[Mia Bosnjak ünlü değildir. Kendisi benim bir Hırvat arkadaşım ^^ İyi okumalar tatlıcıklarım!]
Harold'ın yalancıktan attığı çığlıktan sonra eve gitmeye karar vermiştik. Abimin ısrarları üzerine Luke da bize gelmişti. Kızlara ne kadar ısrar etsem de gitmeleri gerektiğini söyleyip sıvışmışlardı. Annemlerin de şehir oturan kuzenlerimi görecekleri tutmuş gibi şehre inmişlerdi. Yani evde bir tek ben, Luke, Harold (ÖĞK!) ve abim vardı.
''Desiree!'' abimin seslenişi üzerine koşar adımlarla aşağıya indim.
''Efendim Nick?'' diyerek bir soru yönelttim.
''Maç izleyeceğiz.''
''Tamam.''
''Bir şeyler yapmak ister misin?'' dedi. Huysuzlanmaya başlamıştı.
'' Pek sanmıyorum. Uyuyacağım.'' sinirle ellerini saçına geçirdi.
''Mısır patlatmayı düşünür müsün acaba?'' sinirle iç geçirdi.

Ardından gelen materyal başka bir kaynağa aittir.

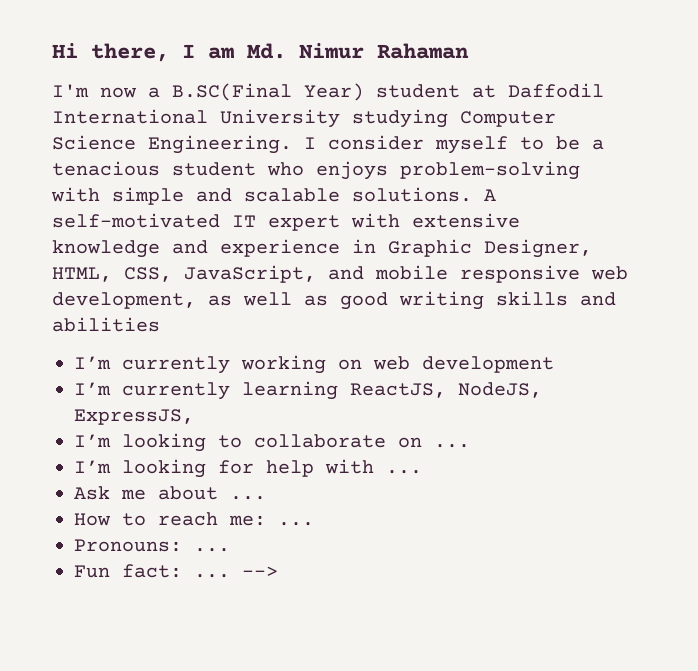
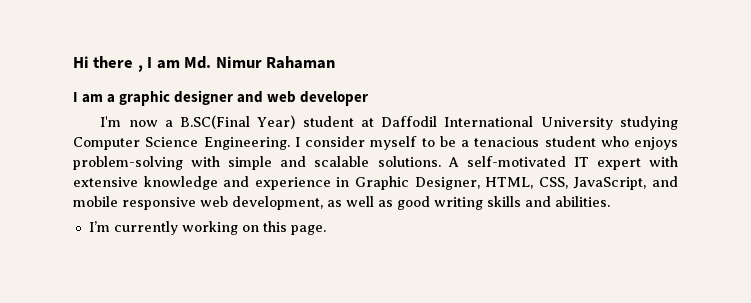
[91,43,169,62] there, -> [93,56,143,72] there ,
(469, 51) none -> [73,90,369,106] // I am a graphic designer and web developer
[52,317,160,332] abilities -> [555,196,610,207] abilities.
[373,356,554,373] [74,381,542,400] [74,409,194,425] [74,433,470,452] [74,459,422,478] [74,486,266,500] [74,512,314,526] [74,539,230,552] [74,564,278,578] web development // I’m currently learning ReactJS, NodeJS, ExpressJS, // I’m looking to collaborate on ... // I’m looking for help with ... // Ask me about ... // How to reach me: ... // Pronouns: ... // Fun fact: ... --> -> [262,221,326,235] this page.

''Pekala.... Limonata mı kola mı?''
''Kola!'' dedi hafiften bağırarak. Mutfağa gittim hazır pakette olan mikro dalgalık mısır paketini aldım ve paketinden çıkardım. İçinde ki kese kağıdı ile birlikte mikro dalga 'ya attım. Süreyi 2 dakika 'ya ayırdım ve 3 büyük bardak çıkarıp başına kadar kola doldurdum. Tepsiye koydum ve çıkan 'ding' sesi üzerine mikrodalganın kapağını açıp sıcak paketi elime aldım. O kadar sıcaktı ki bir an için elimden uçmuştu.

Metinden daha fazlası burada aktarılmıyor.